(Exercise details): Reply with the data below, repeated exactly in full.

(Information shown):
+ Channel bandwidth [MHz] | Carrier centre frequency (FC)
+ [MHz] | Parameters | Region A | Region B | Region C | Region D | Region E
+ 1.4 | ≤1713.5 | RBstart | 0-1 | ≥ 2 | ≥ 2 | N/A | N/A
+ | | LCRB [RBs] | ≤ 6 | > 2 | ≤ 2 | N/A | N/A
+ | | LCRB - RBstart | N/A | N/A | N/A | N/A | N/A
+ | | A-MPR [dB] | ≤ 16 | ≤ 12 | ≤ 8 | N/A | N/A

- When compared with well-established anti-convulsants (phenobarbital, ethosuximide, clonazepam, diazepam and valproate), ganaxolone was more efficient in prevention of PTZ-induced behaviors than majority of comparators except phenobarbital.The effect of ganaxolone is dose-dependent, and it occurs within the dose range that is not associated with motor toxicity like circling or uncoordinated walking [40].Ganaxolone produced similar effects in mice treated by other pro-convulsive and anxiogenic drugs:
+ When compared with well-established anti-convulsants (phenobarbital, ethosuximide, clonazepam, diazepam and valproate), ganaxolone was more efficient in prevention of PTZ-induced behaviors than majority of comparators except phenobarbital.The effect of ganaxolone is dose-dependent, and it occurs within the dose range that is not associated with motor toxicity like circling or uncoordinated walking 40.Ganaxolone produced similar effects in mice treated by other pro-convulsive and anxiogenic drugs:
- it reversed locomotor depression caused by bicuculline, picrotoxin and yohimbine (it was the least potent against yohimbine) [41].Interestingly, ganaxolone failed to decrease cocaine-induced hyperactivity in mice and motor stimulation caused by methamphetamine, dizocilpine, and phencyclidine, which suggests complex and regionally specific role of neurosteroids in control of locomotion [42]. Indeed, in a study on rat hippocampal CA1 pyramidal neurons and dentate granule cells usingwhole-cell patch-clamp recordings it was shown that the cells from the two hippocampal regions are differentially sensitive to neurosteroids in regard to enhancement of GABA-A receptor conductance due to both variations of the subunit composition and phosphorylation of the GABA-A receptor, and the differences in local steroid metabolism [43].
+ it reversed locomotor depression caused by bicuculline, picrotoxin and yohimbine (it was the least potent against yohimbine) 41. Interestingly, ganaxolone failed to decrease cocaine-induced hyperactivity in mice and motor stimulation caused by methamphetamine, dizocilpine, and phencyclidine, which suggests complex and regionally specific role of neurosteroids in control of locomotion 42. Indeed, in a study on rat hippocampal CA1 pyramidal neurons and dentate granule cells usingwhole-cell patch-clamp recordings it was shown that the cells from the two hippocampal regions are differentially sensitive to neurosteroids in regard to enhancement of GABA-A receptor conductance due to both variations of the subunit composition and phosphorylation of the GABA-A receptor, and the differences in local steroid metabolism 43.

(Output of the exercise):
+ Channel bandwidth [MHz] | Carrier centre frequency (FC)
+ [MHz] | Parameters | Region A | Region B | Region C | Region D | Region E
+ 1.4 | ≤1713.5 | RBstart | 0-1 | ≥ 2 | ≥ 2 | N/A | N/A
+ | | LCRB [RBs] | ≤ 6 | > 2 | ≤ 2 | N/A | N/A
+ | | LCRB - RBstart | N/A | N/A | N/A | N/A | N/A
+ | | A-MPR [dB] | ≤ 16 | ≤ 12 | ≤ 8 | N/A | N/A

- When compared with well-established anti-convulsants (phenobarbital, ethosuximide, clonazepam, diazepam and valproate), ganaxolone was more efficient in prevention of PTZ-induced behaviors than majority of comparators except phenobarbital.The effect of ganaxolone is dose-dependent, and it occurs within the dose range that is not associated with motor toxicity like circling or uncoordinated walking [40].Ganaxolone produced similar effects in mice treated by other pro-convulsive and anxiogenic drugs:
+ When compared with well-established anti-convulsants (phenobarbital, ethosuximide, clonazepam, diazepam and valproate), ganaxolone was more efficient in prevention of PTZ-induced behaviors than majority of comparators except phenobarbital.The effect of ganaxolone is dose-dependent, and it occurs within the dose range that is not associated with motor toxicity like circling or uncoordinated walking 40.Ganaxolone produced similar effects in mice treated by other pro-convulsive and anxiogenic drugs:
- it reversed locomotor depression caused by bicuculline, picrotoxin and yohimbine (it was the least potent against yohimbine) [41].Interestingly, ganaxolone failed to decrease cocaine-induced hyperactivity in mice and motor stimulation caused by methamphetamine, dizocilpine, and phencyclidine, which suggests complex and regionally specific role of neurosteroids in control of locomotion [42]. Indeed, in a study on rat hippocampal CA1 pyramidal neurons and dentate granule cells usingwhole-cell patch-clamp recordings it was shown that the cells from the two hippocampal regions are differentially sensitive to neurosteroids in regard to enhancement of GABA-A receptor conductance due to both variations of the subunit composition and phosphorylation of the GABA-A receptor, and the differences in local steroid metabolism [43].
+ it reversed locomotor depression caused by bicuculline, picrotoxin and yohimbine (it was the least potent against yohimbine) 41. Interestingly, ganaxolone failed to decrease cocaine-induced hyperactivity in mice and motor stimulation caused by methamphetamine, dizocilpine, and phencyclidine, which suggests complex and regionally specific role of neurosteroids in control of locomotion 42. Indeed, in a study on rat hippocampal CA1 pyramidal neurons and dentate granule cells usingwhole-cell patch-clamp recordings it was shown that the cells from the two hippocampal regions are differentially sensitive to neurosteroids in regard to enhancement of GABA-A receptor conductance due to both variations of the subunit composition and phosphorylation of the GABA-A receptor, and the differences in local steroid metabolism 43.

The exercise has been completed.